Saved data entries
= = = = = = =
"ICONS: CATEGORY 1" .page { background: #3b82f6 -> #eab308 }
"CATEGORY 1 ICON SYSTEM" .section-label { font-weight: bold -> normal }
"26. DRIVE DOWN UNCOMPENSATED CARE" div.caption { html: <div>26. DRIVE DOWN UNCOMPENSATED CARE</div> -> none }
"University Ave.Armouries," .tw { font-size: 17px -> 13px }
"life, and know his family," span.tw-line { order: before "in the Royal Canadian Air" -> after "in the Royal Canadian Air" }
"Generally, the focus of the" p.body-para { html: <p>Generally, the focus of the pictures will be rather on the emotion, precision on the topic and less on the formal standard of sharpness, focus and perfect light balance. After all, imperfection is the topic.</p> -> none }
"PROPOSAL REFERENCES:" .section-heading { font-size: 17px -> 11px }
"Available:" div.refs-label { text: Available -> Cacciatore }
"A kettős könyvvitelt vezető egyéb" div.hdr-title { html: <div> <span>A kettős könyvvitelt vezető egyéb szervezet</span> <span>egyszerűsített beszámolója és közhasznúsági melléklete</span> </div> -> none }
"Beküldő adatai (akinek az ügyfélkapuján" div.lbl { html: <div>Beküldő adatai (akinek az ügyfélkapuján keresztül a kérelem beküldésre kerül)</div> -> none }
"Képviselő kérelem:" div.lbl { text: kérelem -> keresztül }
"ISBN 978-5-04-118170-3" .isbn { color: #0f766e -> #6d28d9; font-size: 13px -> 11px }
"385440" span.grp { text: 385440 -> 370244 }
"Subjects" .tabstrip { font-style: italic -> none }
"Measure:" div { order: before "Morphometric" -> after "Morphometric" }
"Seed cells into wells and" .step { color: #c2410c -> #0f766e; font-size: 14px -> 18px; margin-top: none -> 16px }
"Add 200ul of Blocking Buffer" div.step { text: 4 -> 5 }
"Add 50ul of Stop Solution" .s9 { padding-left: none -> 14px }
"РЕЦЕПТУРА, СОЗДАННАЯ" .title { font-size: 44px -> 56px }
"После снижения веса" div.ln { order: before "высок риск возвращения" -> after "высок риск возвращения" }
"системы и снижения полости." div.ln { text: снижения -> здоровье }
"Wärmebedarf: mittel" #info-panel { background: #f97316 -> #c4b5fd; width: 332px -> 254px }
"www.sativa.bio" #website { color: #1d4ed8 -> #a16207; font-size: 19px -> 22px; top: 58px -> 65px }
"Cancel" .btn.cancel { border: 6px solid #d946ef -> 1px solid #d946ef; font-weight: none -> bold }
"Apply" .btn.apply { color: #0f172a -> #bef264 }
= = = = = = =
#### WORK TASK
Above are some lines. Repeat exactly, and only, those from the line that has "color: #0f766e ->" through the line that has "text: снижения ->".

#### SOLUTION BELOW
"ISBN 978-5-04-118170-3" .isbn { color: #0f766e -> #6d28d9; font-size: 13px -> 11px }
"385440" span.grp { text: 385440 -> 370244 }
"Subjects" .tabstrip { font-style: italic -> none }
"Measure:" div { order: before "Morphometric" -> after "Morphometric" }
"Seed cells into wells and" .step { color: #c2410c -> #0f766e; font-size: 14px -> 18px; margin-top: none -> 16px }
"Add 200ul of Blocking Buffer" div.step { text: 4 -> 5 }
"Add 50ul of Stop Solution" .s9 { padding-left: none -> 14px }
"РЕЦЕПТУРА, СОЗДАННАЯ" .title { font-size: 44px -> 56px }
"После снижения веса" div.ln { order: before "высок риск возвращения" -> after "высок риск возвращения" }
"системы и снижения полости." div.ln { text: снижения -> здоровье }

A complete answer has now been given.